*** Opening Supplied records ***
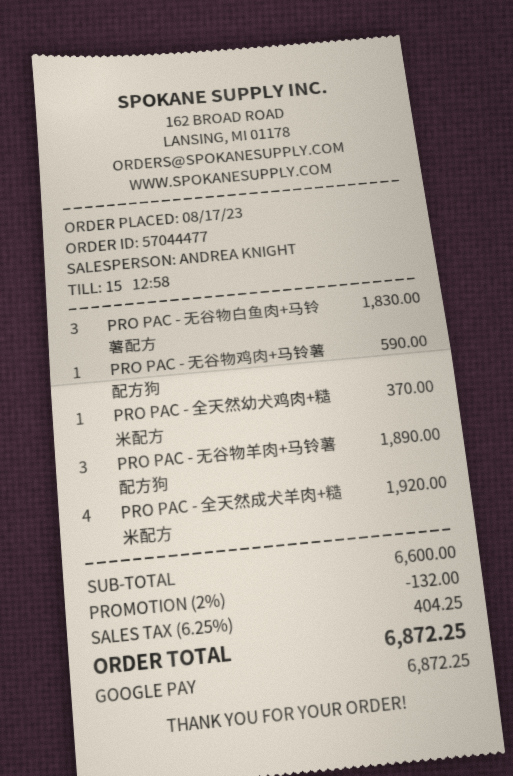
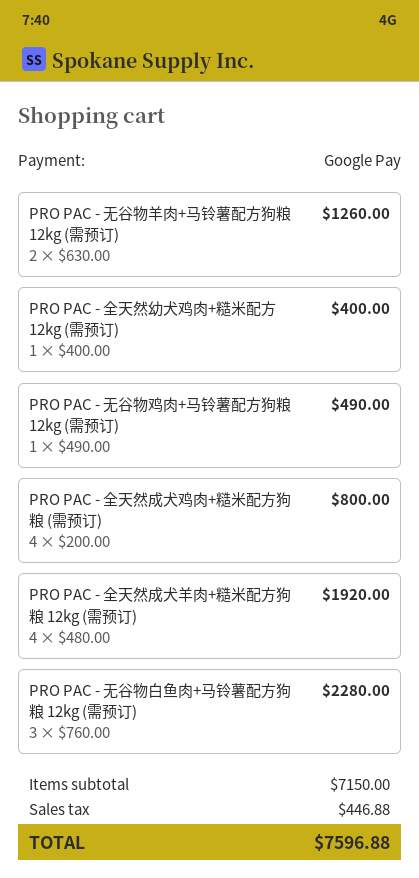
PRO PAC - 无谷物白鱼肉+马铃薯配方: 3 for 1830.00 -> 3 for 2280.00
PRO PAC - 无谷物鸡肉+马铃薯配方狗: 1 for 590.00 -> 1 for 490.00
PRO PAC - 全天然幼犬鸡肉+糙米配方: 1 for 370.00 -> 1 for 400.00
PRO PAC - 无谷物羊肉+马铃薯配方狗: 3 for 1890.00 -> 2 for 1260.00
PRO PAC - 全天然成犬鸡肉+糙米配方狗粮 (需预订): none -> 4 for 800.00
subtotal: 6600.00 -> 7150.00
discount: 2% = 132.00 -> none
tax: 404.25 -> 446.88
total: 6872.25 -> 7596.88

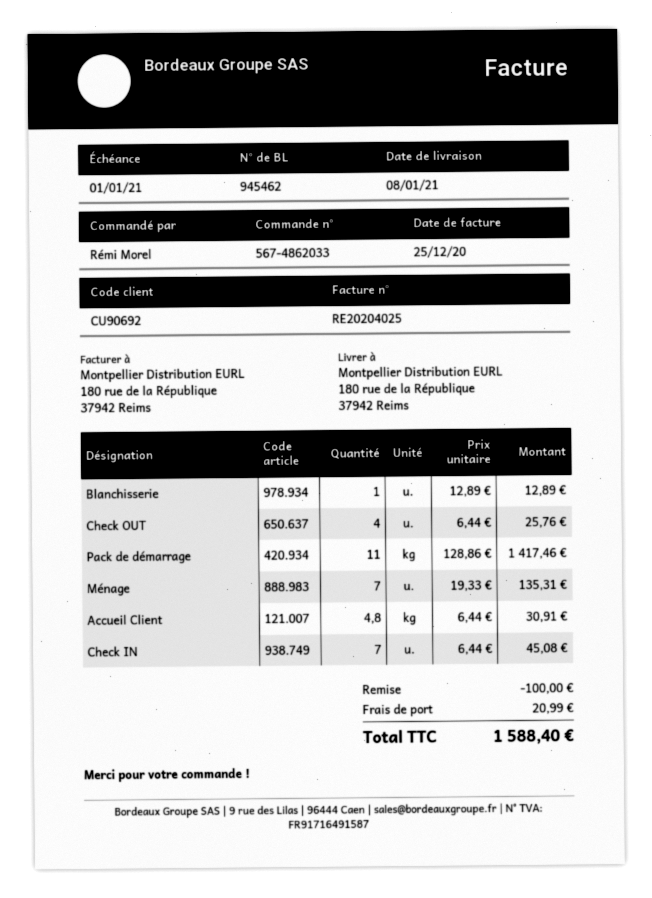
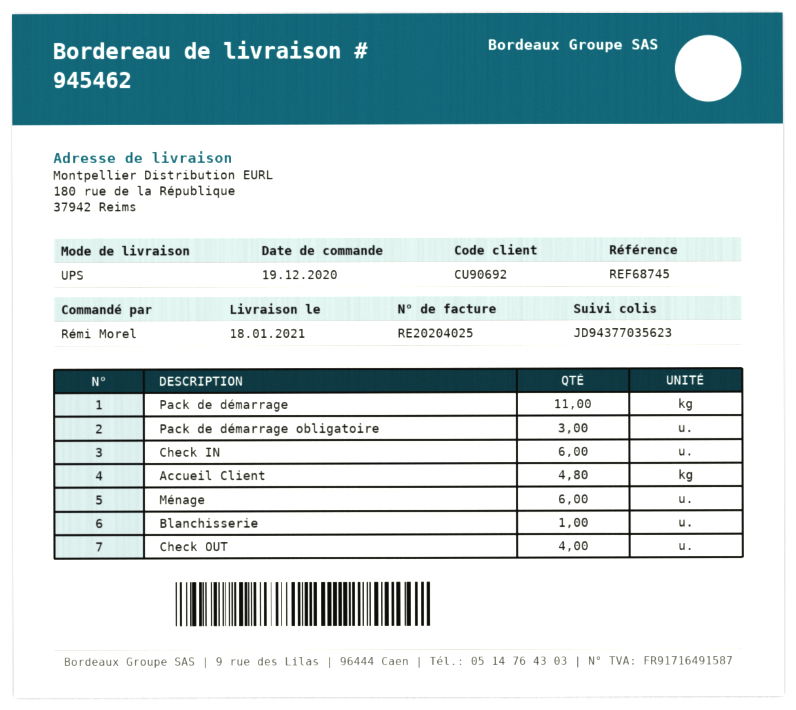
delivery date: 2021-01-08 -> 2021-01-18
Ménage: 7 -> 6
Check IN: 7 -> 6
Pack de démarrage obligatoire: none -> 3

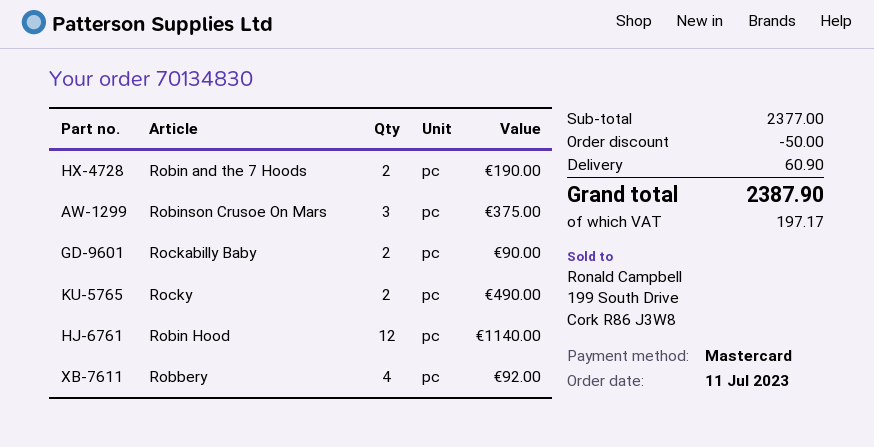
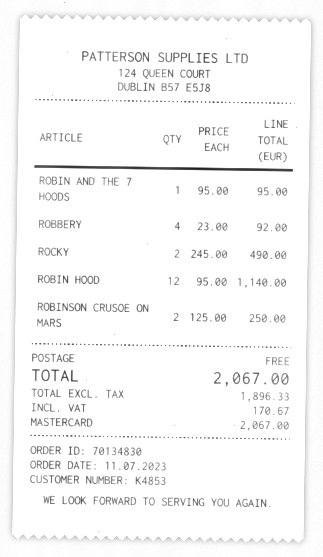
Robin and the 7 Hoods: 2 for 190.00 -> 1 for 95.00
Robinson Crusoe On Mars: 3 for 375.00 -> 2 for 250.00
Rockabilly Baby: 2 for 90.00 -> none
discount: 50.00 -> none
shipping: 60.90 -> 0.00
tax: 197.17 -> 170.67
total: 2387.90 -> 2067.00

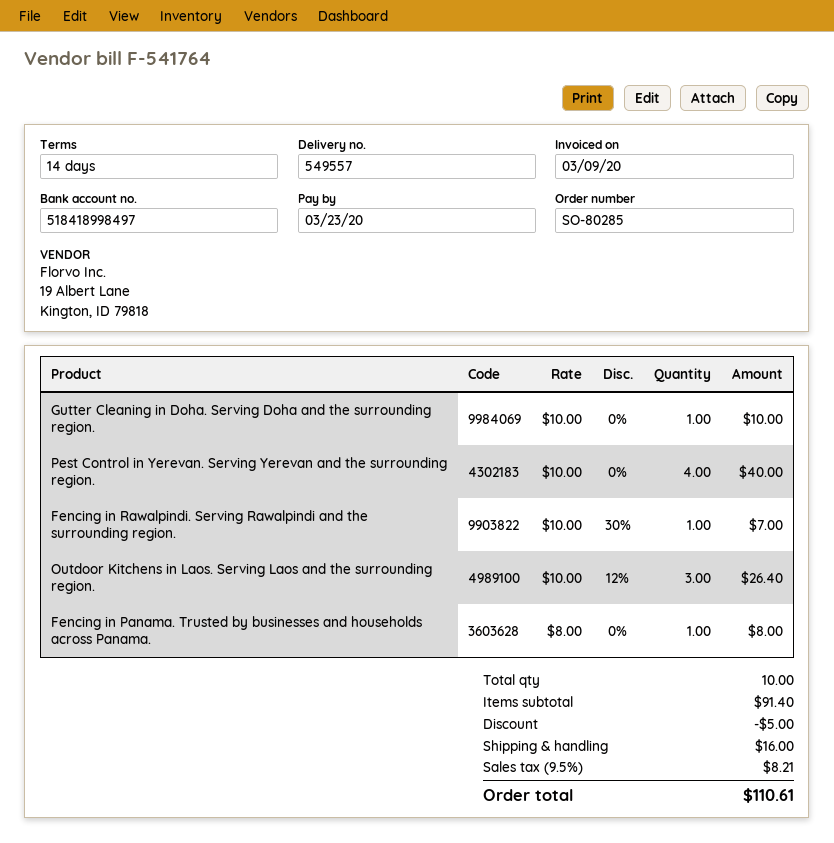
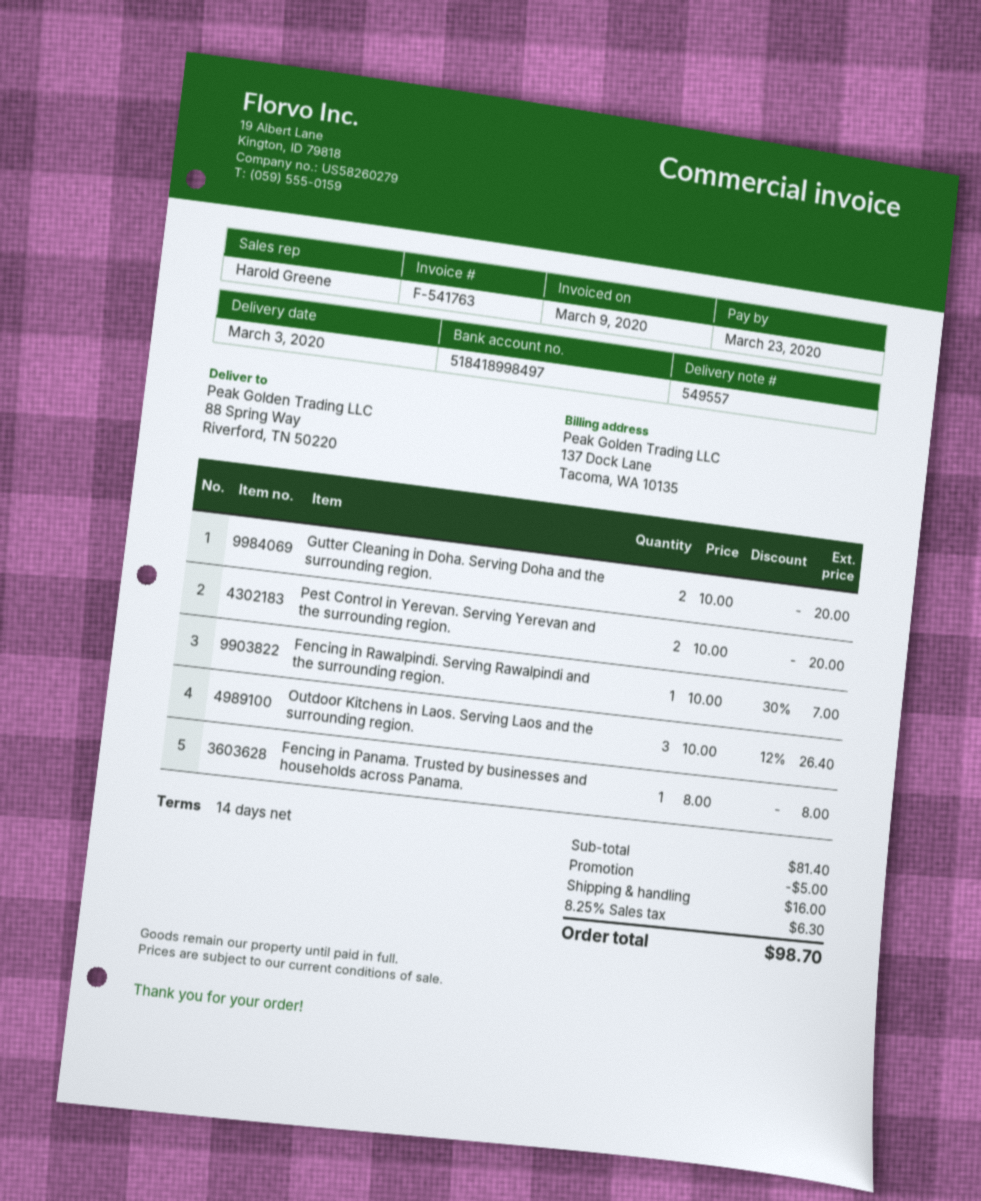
invoice number: F-541764 -> F-541763
Gutter Cleaning in Doha. Serving Doha and the surrounding region.: 1 x 10.00 = 10.00 -> 2 x 10.00 = 20.00
Pest Control in Yerevan. Serving Yerevan and the surrounding region.: 4 x 10.00 = 40.00 -> 2 x 10.00 = 20.00
subtotal: 91.40 -> 81.40
tax: 9.5% = 8.21 -> 8.25% = 6.30
total: 110.61 -> 98.70

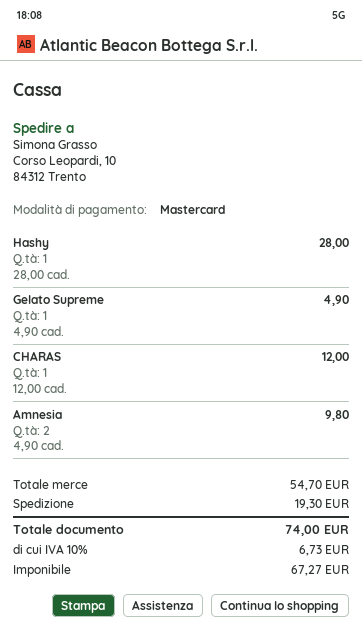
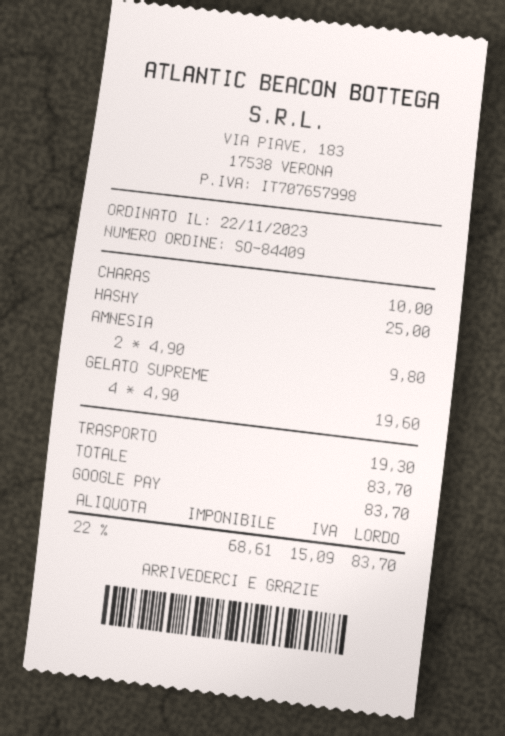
payment method: Mastercard -> Google Pay
Hashy: 1 x 28.00 = 28.00 -> 1 x 25.00 = 25.00
Gelato Supreme: 1 x 4.90 = 4.90 -> 4 x 4.90 = 19.60
CHARAS: 1 x 12.00 = 12.00 -> 1 x 10.00 = 10.00
net: 67.27 -> 68.61
tax: 10% = 6.73 -> 22% = 15.09
total: 74.00 -> 83.70

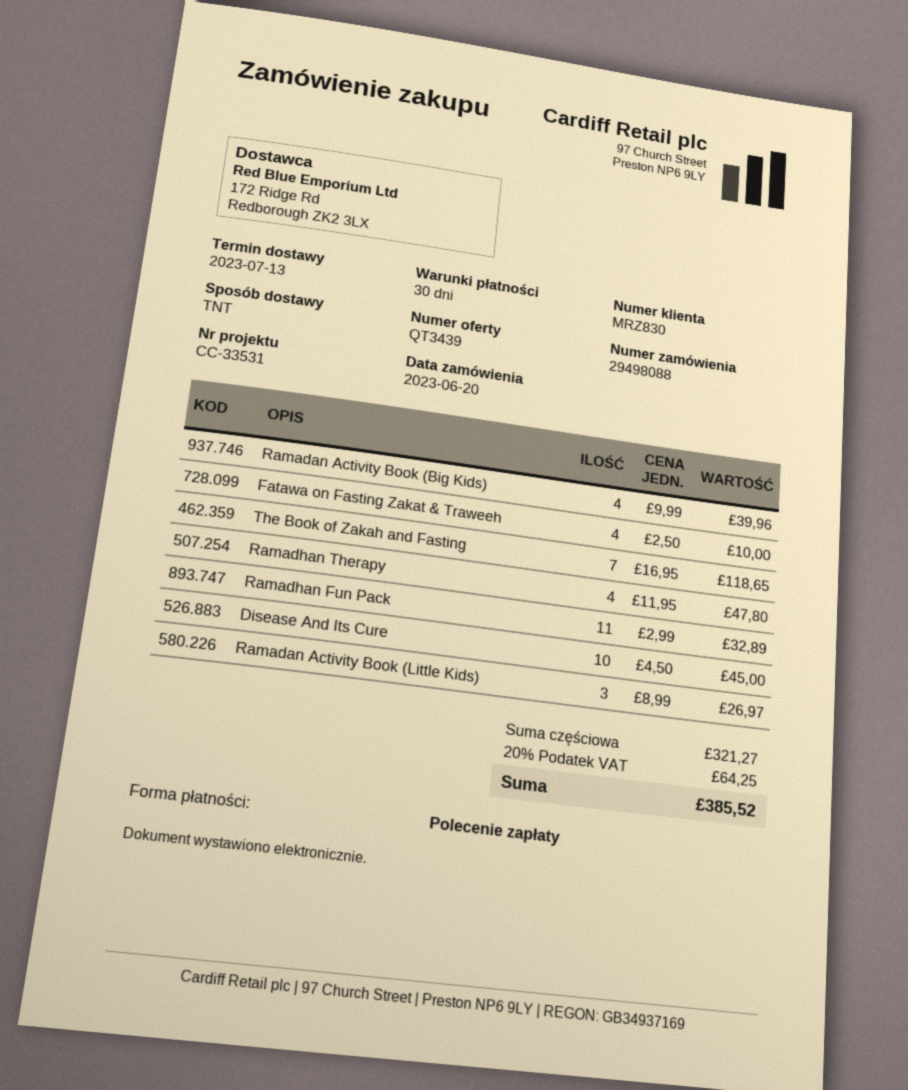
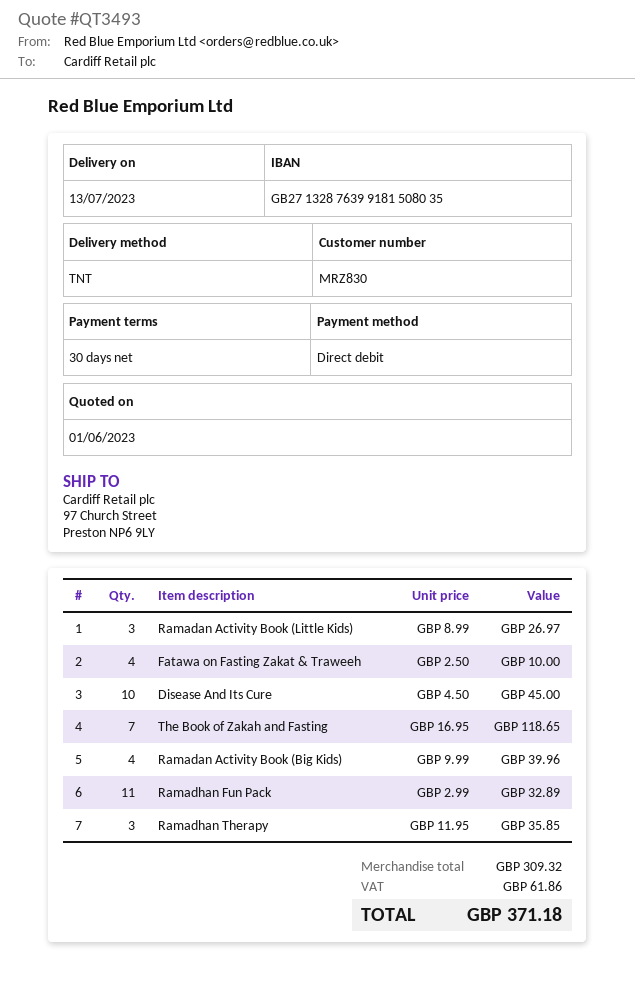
quote number: QT3439 -> QT3493
Ramadhan Therapy: 4 x 11.95 = 47.80 -> 3 x 11.95 = 35.85
subtotal: 321.27 -> 309.32
tax: 64.25 -> 61.86
total: 385.52 -> 371.18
*** Closing Supplied records ***
• **Your task**: Go through the entries above and print each one exactly, minus the pictures.

• **Finished task**:
PRO PAC - 无谷物白鱼肉+马铃薯配方: 3 for 1830.00 -> 3 for 2280.00
PRO PAC - 无谷物鸡肉+马铃薯配方狗: 1 for 590.00 -> 1 for 490.00
PRO PAC - 全天然幼犬鸡肉+糙米配方: 1 for 370.00 -> 1 for 400.00
PRO PAC - 无谷物羊肉+马铃薯配方狗: 3 for 1890.00 -> 2 for 1260.00
PRO PAC - 全天然成犬鸡肉+糙米配方狗粮 (需预订): none -> 4 for 800.00
subtotal: 6600.00 -> 7150.00
discount: 2% = 132.00 -> none
tax: 404.25 -> 446.88
total: 6872.25 -> 7596.88

delivery date: 2021-01-08 -> 2021-01-18
Ménage: 7 -> 6
Check IN: 7 -> 6
Pack de démarrage obligatoire: none -> 3

Robin and the 7 Hoods: 2 for 190.00 -> 1 for 95.00
Robinson Crusoe On Mars: 3 for 375.00 -> 2 for 250.00
Rockabilly Baby: 2 for 90.00 -> none
discount: 50.00 -> none
shipping: 60.90 -> 0.00
tax: 197.17 -> 170.67
total: 2387.90 -> 2067.00

invoice number: F-541764 -> F-541763
Gutter Cleaning in Doha. Serving Doha and the surrounding region.: 1 x 10.00 = 10.00 -> 2 x 10.00 = 20.00
Pest Control in Yerevan. Serving Yerevan and the surrounding region.: 4 x 10.00 = 40.00 -> 2 x 10.00 = 20.00
subtotal: 91.40 -> 81.40
tax: 9.5% = 8.21 -> 8.25% = 6.30
total: 110.61 -> 98.70

payment method: Mastercard -> Google Pay
Hashy: 1 x 28.00 = 28.00 -> 1 x 25.00 = 25.00
Gelato Supreme: 1 x 4.90 = 4.90 -> 4 x 4.90 = 19.60
CHARAS: 1 x 12.00 = 12.00 -> 1 x 10.00 = 10.00
net: 67.27 -> 68.61
tax: 10% = 6.73 -> 22% = 15.09
total: 74.00 -> 83.70

quote number: QT3439 -> QT3493
Ramadhan Therapy: 4 x 11.95 = 47.80 -> 3 x 11.95 = 35.85
subtotal: 321.27 -> 309.32
tax: 64.25 -> 61.86
total: 385.52 -> 371.18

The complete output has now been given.